For 2008 basin tropical cyclone statistics, please refer to the following:
North Indian Ocean Basin
Western North Pacific Basin
South Pacific Basin
South Indian Ocean Basin
East North Pacific Ocean Basin
No significant extratropical cyclones reports were received during March 2009.
A major winter snowstorm affected the eastern United States during March 1-2, blanketing the region and bringing high winds. The storm stretched from northwestern Georgia to New Hampshire, producing treacherous conditions that caused the cancellation of schools and nearly 1,000 flights, and left hundreds of thousands of residents without power (Associated Press/Reuters). Snow accumulations up to 30.5 cm (12.0 inches) were recorded across parts of the affected regions, with more than 170 daily snowfall records set during this period. The storm was blamed for more than 400 storm-related traffic accidents across the northeastern U.S., with four resulting in deaths (Associated Press). For more information on the U.S. snowfall records, please visit the U.S. Records page.
A spring blizzard struck parts of the southern Plains during March 26-28, dumping as much as 38.1 cm (15.0 inches) of snow in northern Texas, 61.0 cm (24.0 inches) in western Oklahoma, and over 50.8 cm (20.0 inches) across parts of Kansas. Amarillo, TX received 27.9 cm (11.0 inches) of snow during the event, ranking as the fifth largest snowfall from a snowstorm in Amarillo during the month of March. The storm was blamed for two deaths in Kansas, and two traffic-related fatalities and for leaving nearly 6,000 residents without power in Oklahoma (Associated Press). In Texas, the blizzard was responsible for closing major highways and causing numerous accidents. However, no fatalities were reported in Texas. Twenty new all-time snowfall records were established and eight were tied during March 2009. For March all-time snowfall records, please visit the U.S. Records page.
On March 30-31, a large storm system affected the northern Plains causing blizzard conditions from Colorado into west central Minnesota. It was the second snowstorm to hit the region within a week's time. Snow totals of over a foot were common, with as much as 68.6 cm (27.0 inches) in some locations. These significant accumulations combined with high winds to create snowdrifts up to 1.8 m (6.0 feet) in such areas as Sheridan, Wyoming. In Fargo, a new monthly record snowfall of 71.4 cm (28.1 inches) replaced the previous March record of 66.5 cm (26.2 inches) set in 1997. Snow in this region only worsened the Red River Valley flooding, as the snowpack's high liquid equivalent translated into as much as 50.8 mm (2.0 inches) of liquid (National Weather Service). Six fatalities were reported in association with this winter storm, including 3 traffic-related deaths in the Denver area where an 18-vehicle pileup occurred (Associated Press).

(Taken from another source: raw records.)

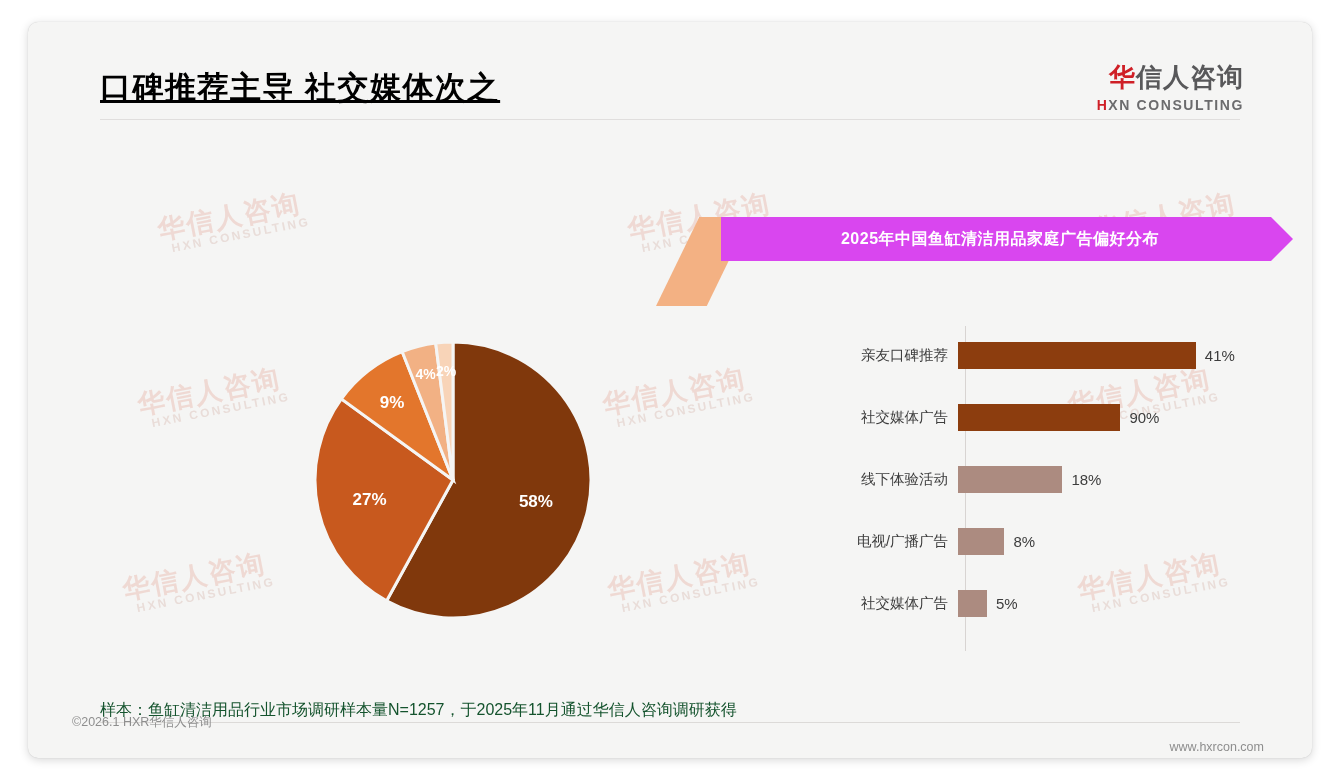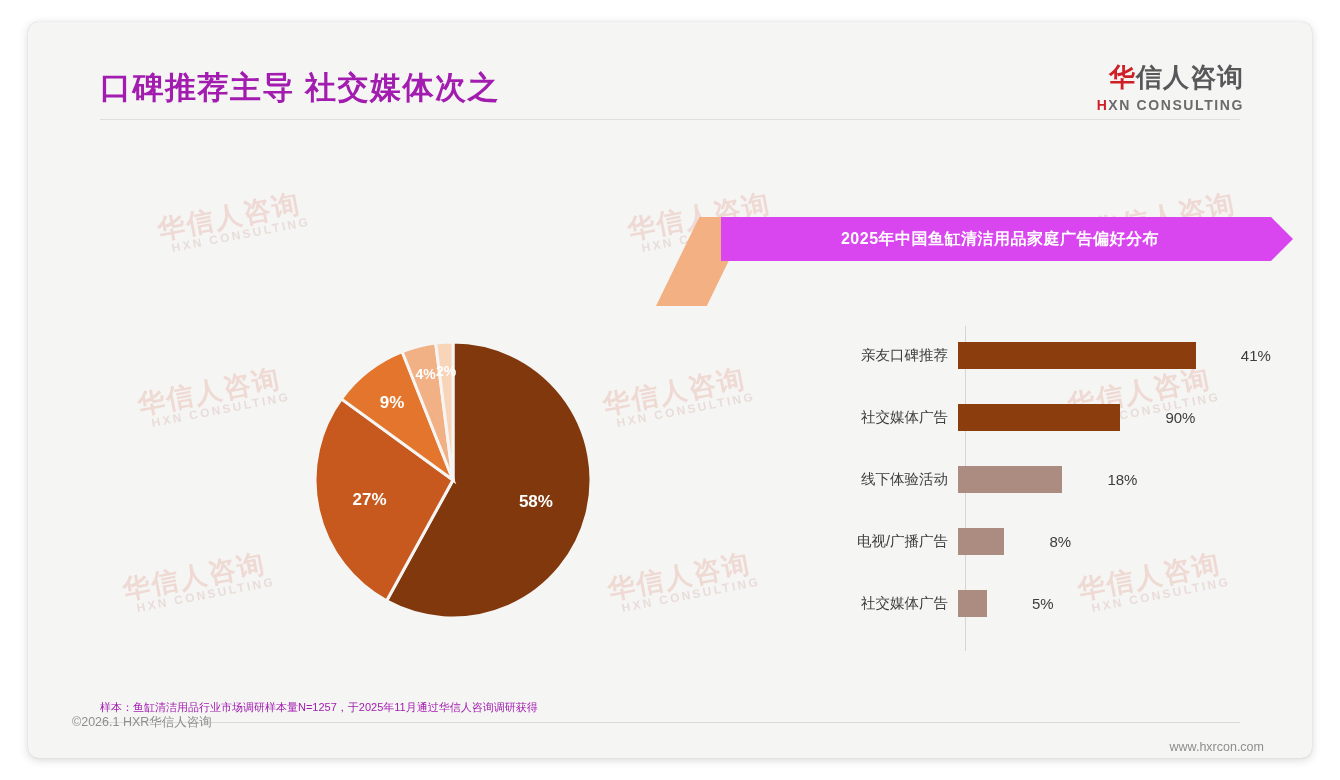"口碑推荐主导 社交媒体次之" #page-title { color: #a21caf -> #000000; text-decoration: none -> underline }
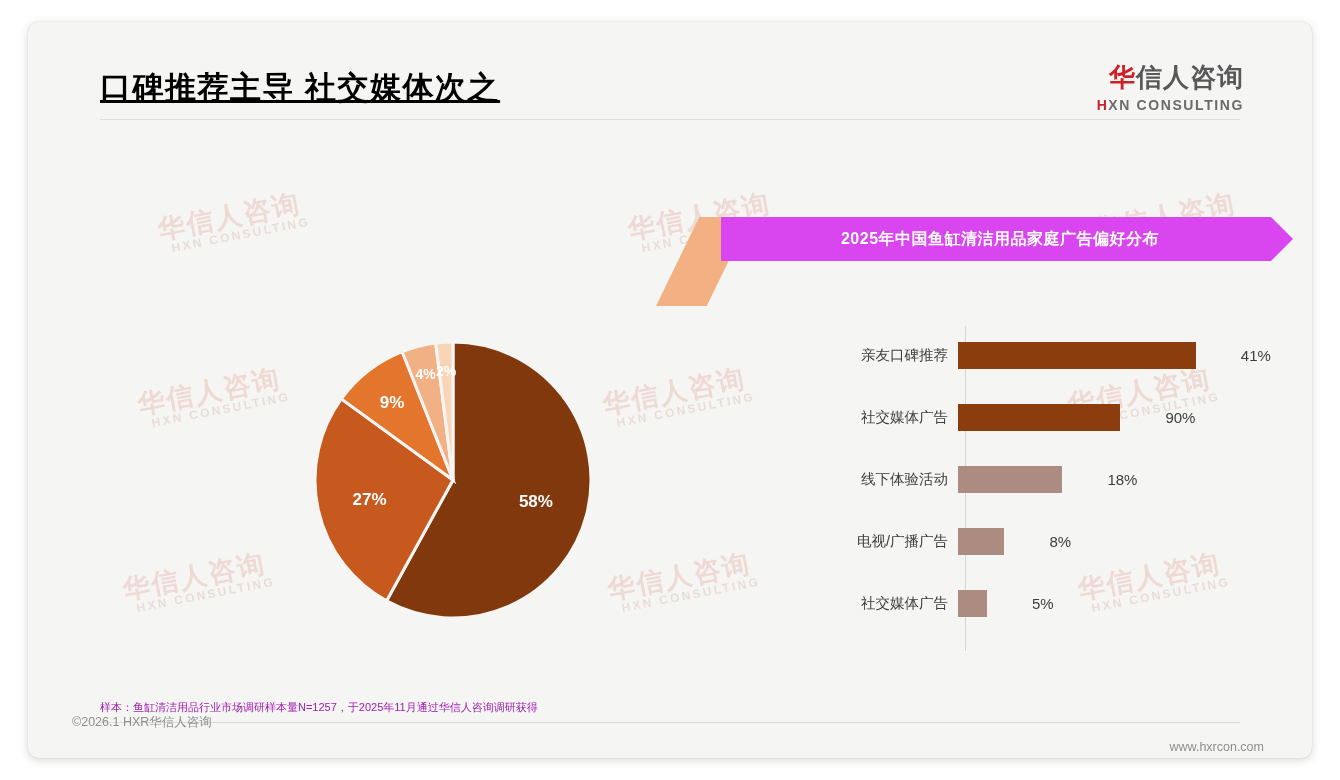"41%" .bar-track { gap: 36px -> none }
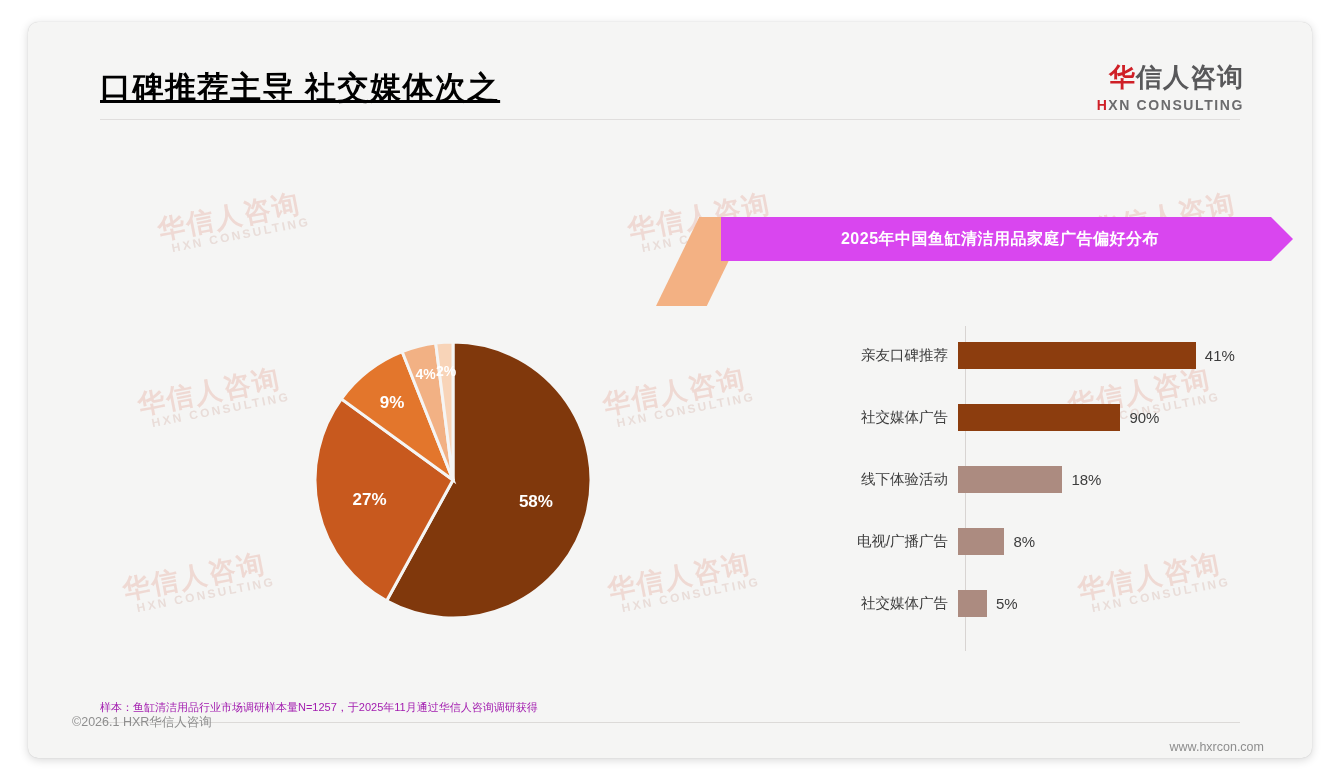"样本：鱼缸清洁用品行业市场调研样本量N=1257，于2025年11月通过华信人咨" #sample-note { color: #a21caf -> #14532d; font-size: 11px -> 16px }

A massive storm, which extended from Canada to the Gulf of Mexico, brought heavy snow to parts of the Dakotas and hail to parts of Texas on March 31. Bismarck, ND received 43.2 cm (17 inches) of snow, which brought the seasonal total snowfall (as of 1 April 2009) to 254.5 cm (100.2 inches), just 3.6 cm (1.4 inches) shy of tying the seasonal total snowfall record set in 1996-1997. Meanwhile, March 2009 tied with March 1950 as the fifth largest monthly snowfall, when a total of 75.4 cm (29.7 inches) fell over Bismarck. Hail battered parts of the southern Plains, resulting in reports of damage to roofs and cars in Dallas, TX (Associated Press).